Memórias


Às vezes temos as nossas memórias arrumadas e catalogadas, quase que esquecidas, e qualquer coisa as faz voltar à vida. Hoje, tive um desses momentos, em que em frações de segundo, todo um universo de recordações emergiu do fundo do oceano. Não que as desprezasse, pelo contrário, se calhar era mesmo um mecanismo de defesa. Estavam arrumadas e catalogadas. Na lombada da capa podia ler-se " avós- Samel". Hoje, após muito tempo de ausência voltei a casa dos meus avós, e num flash, logo que cheguei fiquei mergulhada em recordações. Nem sei mesmo se já lá tinha ido depois da morte do meu avô... O motivo era festivo e em ambiente de festa recordei...

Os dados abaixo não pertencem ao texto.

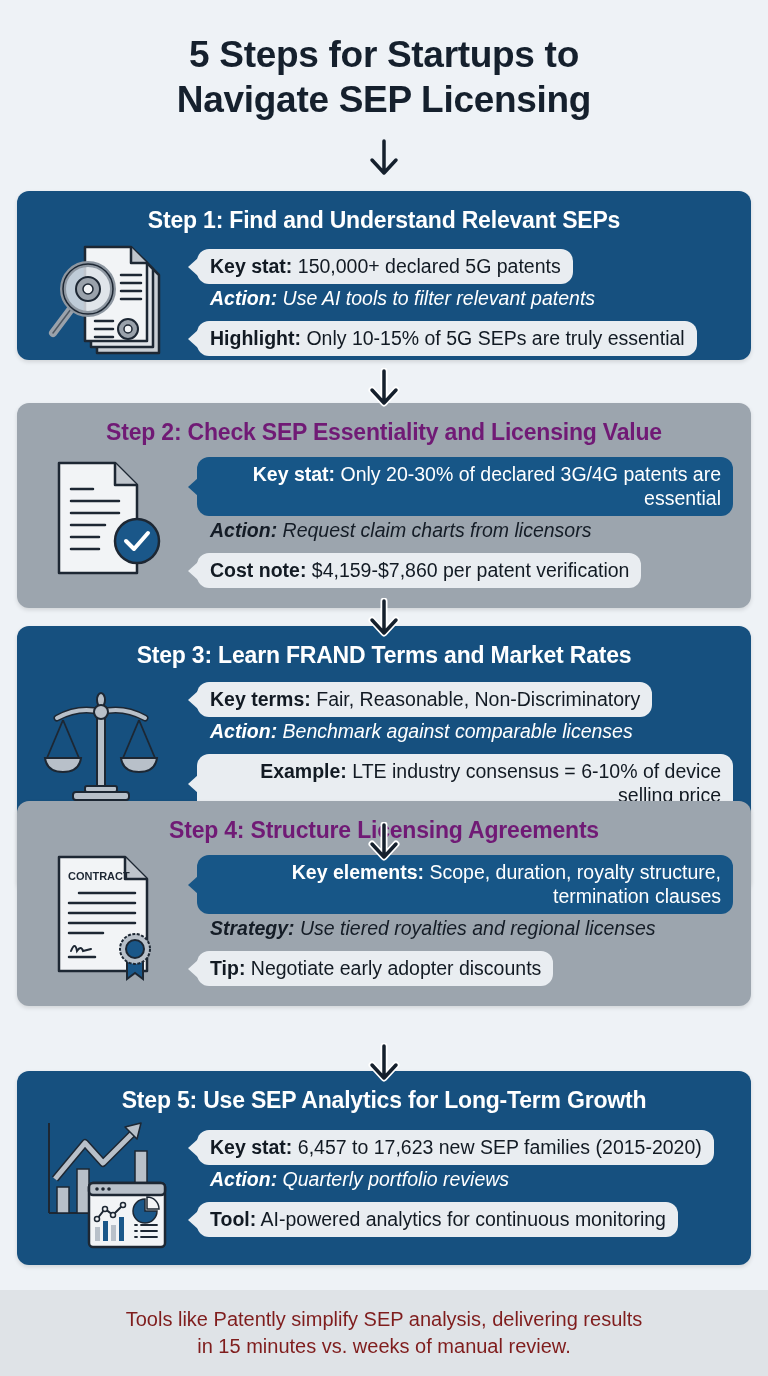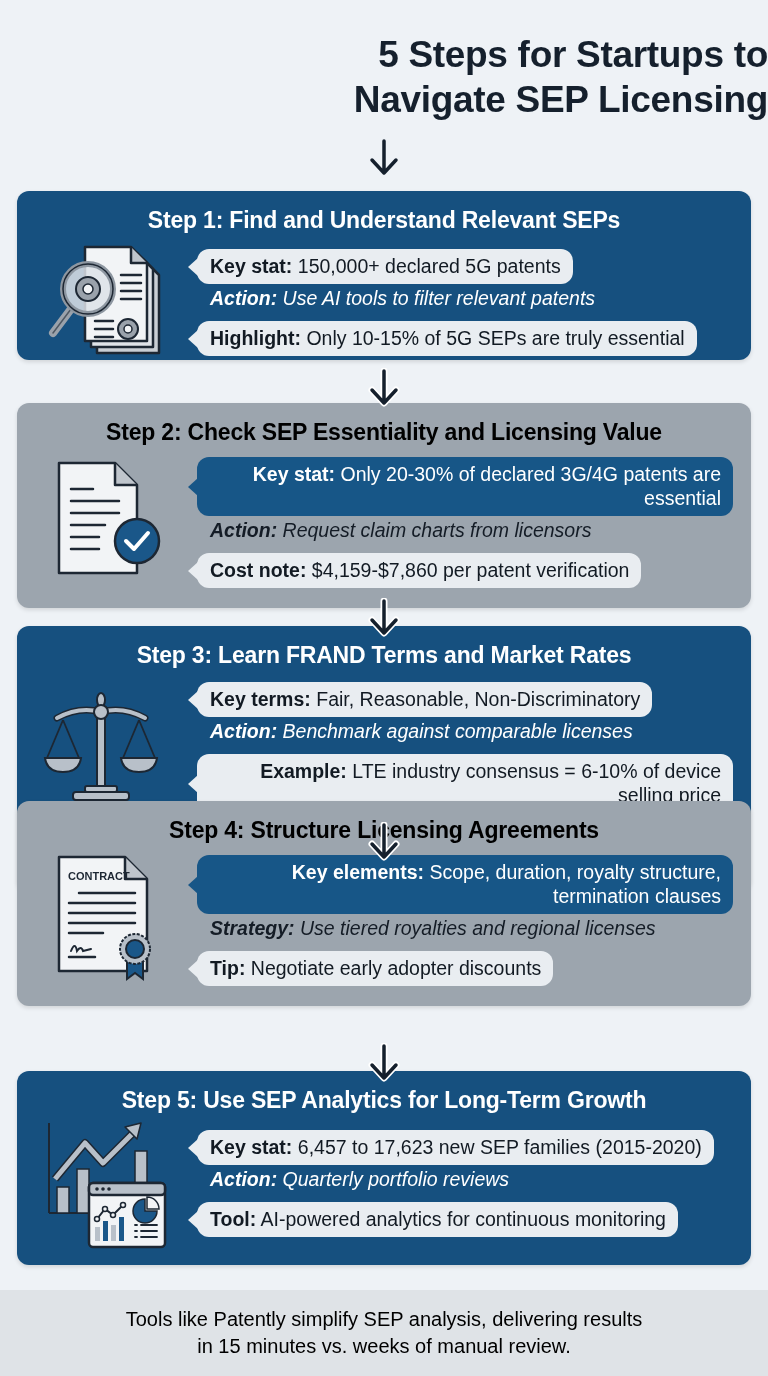"5 Steps for Startups to" .title { text-align: right -> center }
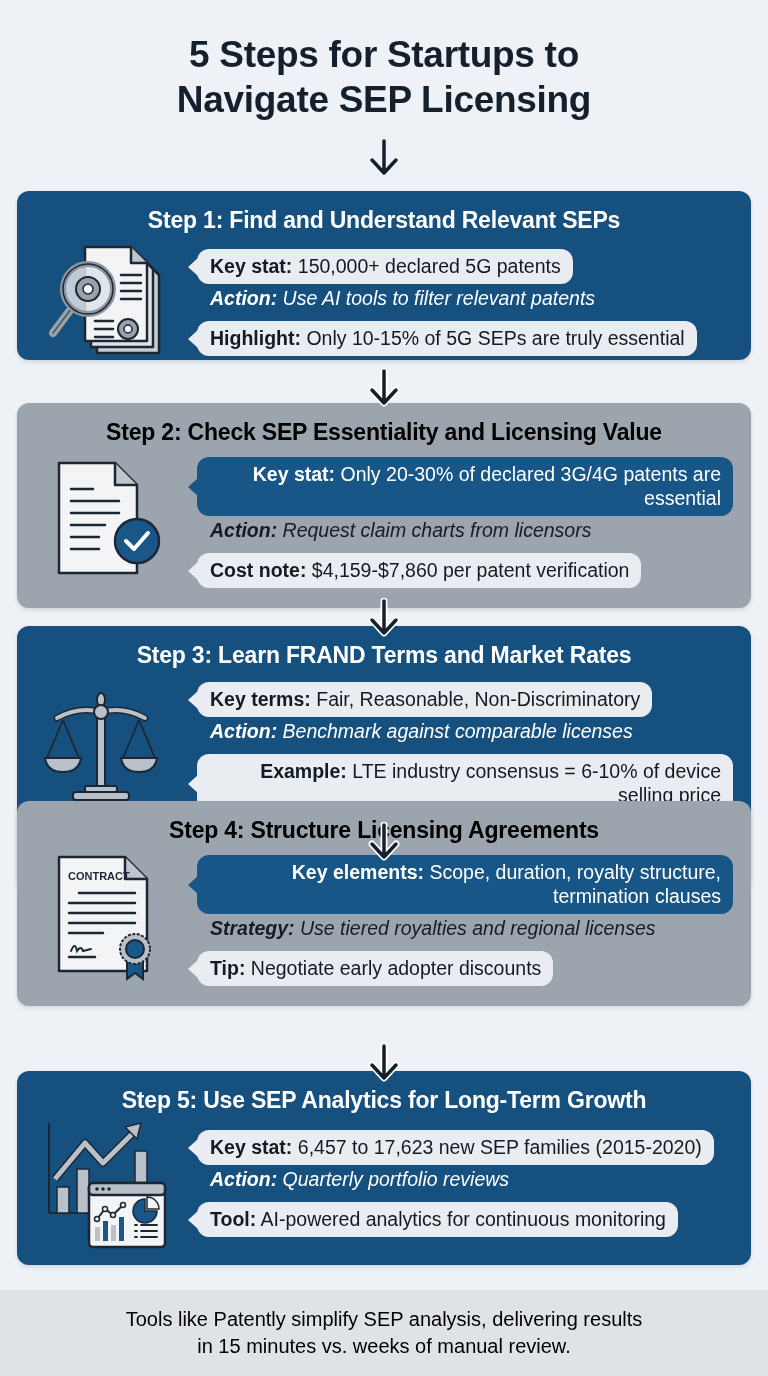"Step 2: Check SEP Essentiality" .card.gray .card-title { color: #000000 -> #701a75 }
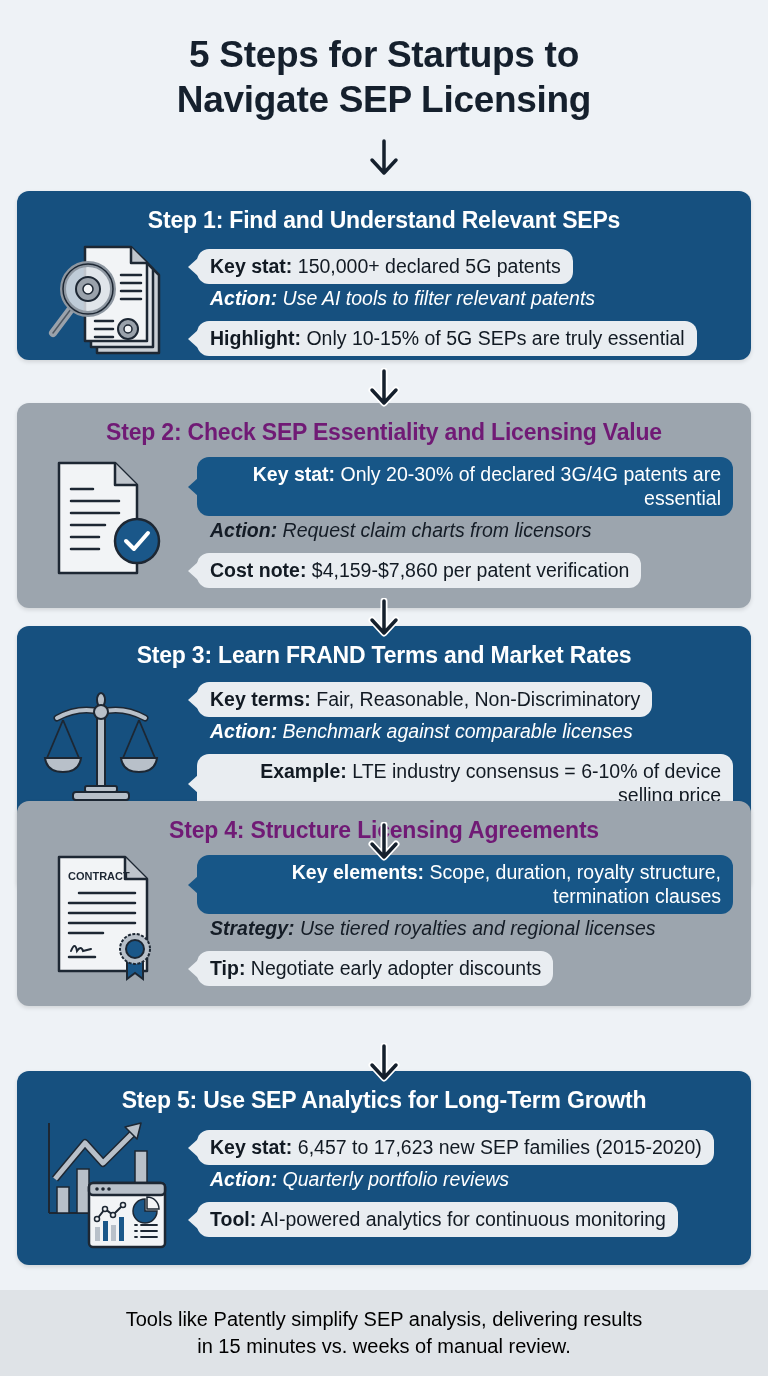"Tools like Patently simplify SEP" .footer { color: #000000 -> #7f1d1d }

Os almoços com os meus avós, a comida feita em panela de ferro à lareira, as minhas encenações na eira  em que transformava a eira em palco em menos de dois segundos, os vasos da minha avó pendurados por todo o lado, a minha primeira bicicleta, a roupa nova que usava sempre na Páscoa, as voltas de bicicleta até ao moinho de água e até aos pinhais a volta do campo de futebol, onde simulávamos piqueniques, enfim, memórias...

Os meus avós... a minha meiga e hipocondríaca avó e o meu frenético e brincalhão avô. 
Veio me à cabeça a matança do porco em que ouvia assustada, no quarto, os grunhidos do animal preso ao carro de bois. Não me deixavam assistir, via apenas depois o animal, já pendurado de focinho para baixo, desditoso na sua sorte. Rapidamente seria transformado em chouriços e outros produtos alimentícios. 
As cadeiras brancas em ferro, brancas em cima do pavimento em linóleo, numa pequena área de esplanada onde nos últimos tempos nos sentávamos a conversar com os dois velhinhos. 
Foi como viajar no tempo, talvez pelo facto de eles já cá não estarem. Um regresso ao passado. 
Naquele espaço sentia- se a sua presença. Estariam certamente satisfeitos por estarmos todos ali reunidos outra vez. 
São lapsos de tempo que afinal não se apagaram nem vão apagar nunca. Mesmo arrumados  e catalogados, vão certamente sempre vir à tona para deixar saudade. Mas é bom ter saudade, palavra sem  tradução, que diz tudo, que só tem quem gosta.
Gosto de casas. Diria que à boa maneira de Garcia Marquez e Isabel Allende os espaços continuam habitados de espíritos, as paredes contam segredos, as árvores murmuram cantigas antigas. 
Como num diário, agora é a vez do meu pai lavrar aquela terra, continuar com uma herança que está longe de ser só material!